→ **TASK PROMPT**:
Quote word for word the lines below, beginning with the first and ending with the one that has "- And 3PC is". Drop the pictures.

[Structured diff data]
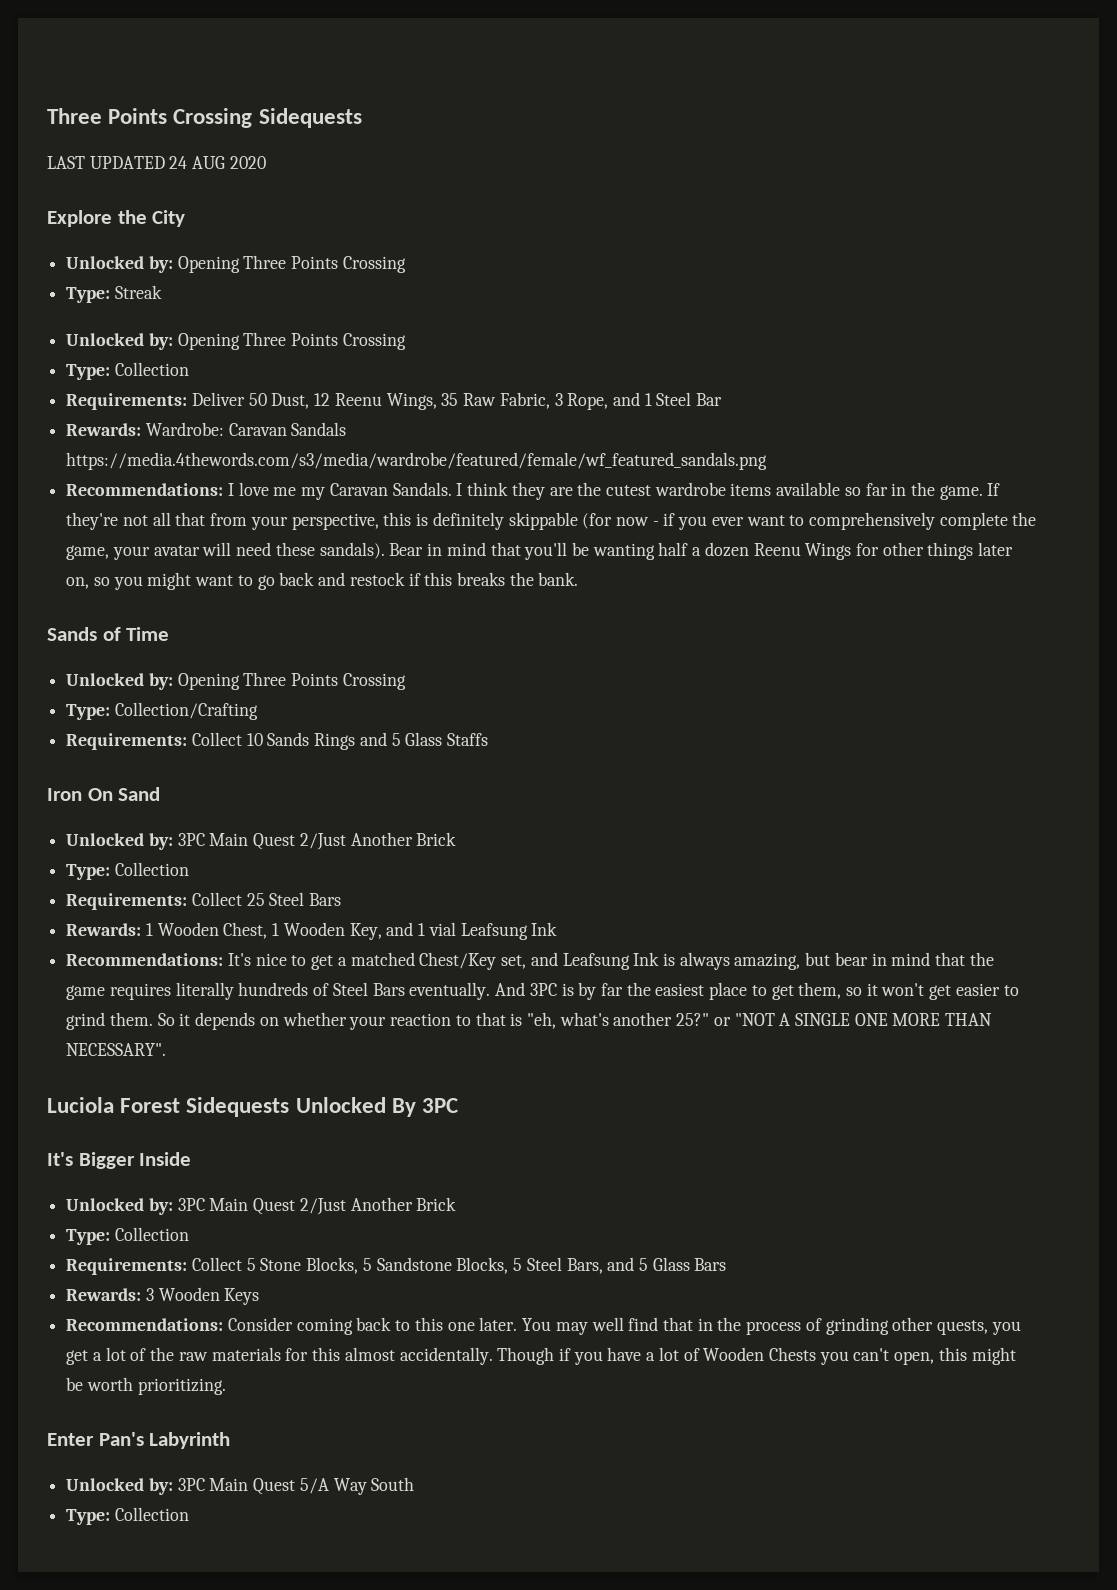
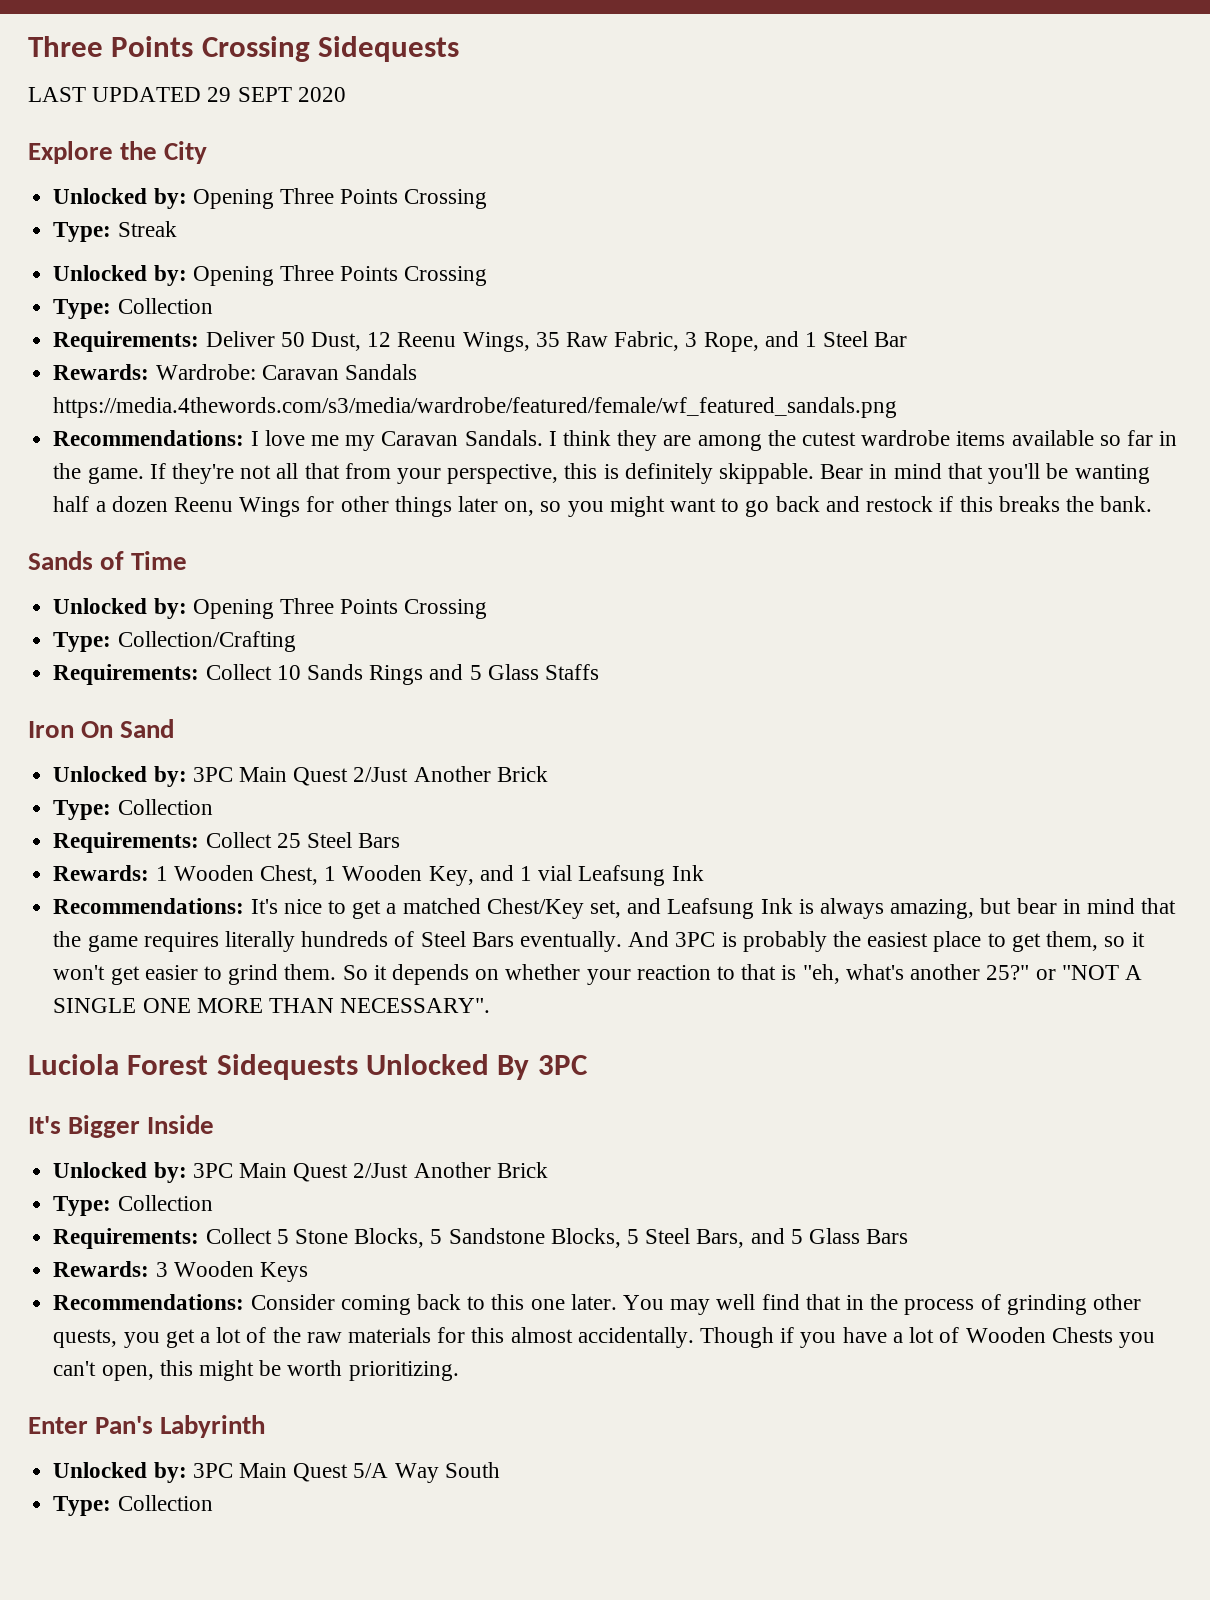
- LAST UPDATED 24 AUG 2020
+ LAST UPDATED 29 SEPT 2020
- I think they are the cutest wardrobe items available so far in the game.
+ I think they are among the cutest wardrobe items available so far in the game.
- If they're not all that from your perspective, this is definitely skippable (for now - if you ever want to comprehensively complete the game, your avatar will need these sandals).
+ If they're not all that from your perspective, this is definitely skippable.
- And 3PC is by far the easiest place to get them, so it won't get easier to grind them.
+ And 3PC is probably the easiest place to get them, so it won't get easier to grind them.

→ **SOLUTION TO THIS EXERCISE**:
- LAST UPDATED 24 AUG 2020
+ LAST UPDATED 29 SEPT 2020
- I think they are the cutest wardrobe items available so far in the game.
+ I think they are among the cutest wardrobe items available so far in the game.
- If they're not all that from your perspective, this is definitely skippable (for now - if you ever want to comprehensively complete the game, your avatar will need these sandals).
+ If they're not all that from your perspective, this is definitely skippable.
- And 3PC is by far the easiest place to get them, so it won't get easier to grind them.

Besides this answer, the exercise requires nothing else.